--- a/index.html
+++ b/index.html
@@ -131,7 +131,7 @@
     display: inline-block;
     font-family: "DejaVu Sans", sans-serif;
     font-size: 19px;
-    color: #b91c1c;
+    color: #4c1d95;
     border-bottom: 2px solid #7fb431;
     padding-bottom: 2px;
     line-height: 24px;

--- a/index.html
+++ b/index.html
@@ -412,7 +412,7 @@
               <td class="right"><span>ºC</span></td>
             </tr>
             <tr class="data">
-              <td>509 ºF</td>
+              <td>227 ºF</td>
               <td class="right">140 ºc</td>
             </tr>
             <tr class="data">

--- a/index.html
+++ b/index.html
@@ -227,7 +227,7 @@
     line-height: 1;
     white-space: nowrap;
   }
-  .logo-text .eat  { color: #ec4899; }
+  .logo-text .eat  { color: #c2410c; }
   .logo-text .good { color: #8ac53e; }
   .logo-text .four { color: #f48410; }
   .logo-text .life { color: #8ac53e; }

* * *

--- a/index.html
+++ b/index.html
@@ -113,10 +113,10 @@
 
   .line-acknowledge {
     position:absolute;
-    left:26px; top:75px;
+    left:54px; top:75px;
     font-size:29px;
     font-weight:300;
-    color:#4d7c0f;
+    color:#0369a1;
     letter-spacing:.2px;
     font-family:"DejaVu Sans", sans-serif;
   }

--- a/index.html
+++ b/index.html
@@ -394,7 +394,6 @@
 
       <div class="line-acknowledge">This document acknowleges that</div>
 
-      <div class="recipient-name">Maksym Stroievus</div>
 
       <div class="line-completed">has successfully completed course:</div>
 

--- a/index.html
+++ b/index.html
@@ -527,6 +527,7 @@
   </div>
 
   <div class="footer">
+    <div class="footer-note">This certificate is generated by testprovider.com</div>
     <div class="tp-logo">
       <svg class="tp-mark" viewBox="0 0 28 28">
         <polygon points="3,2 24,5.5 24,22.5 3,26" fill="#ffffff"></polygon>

> [To do]
Determine how many lines in the entries hold the string "This". Write only the number.

> [Result of the task]
2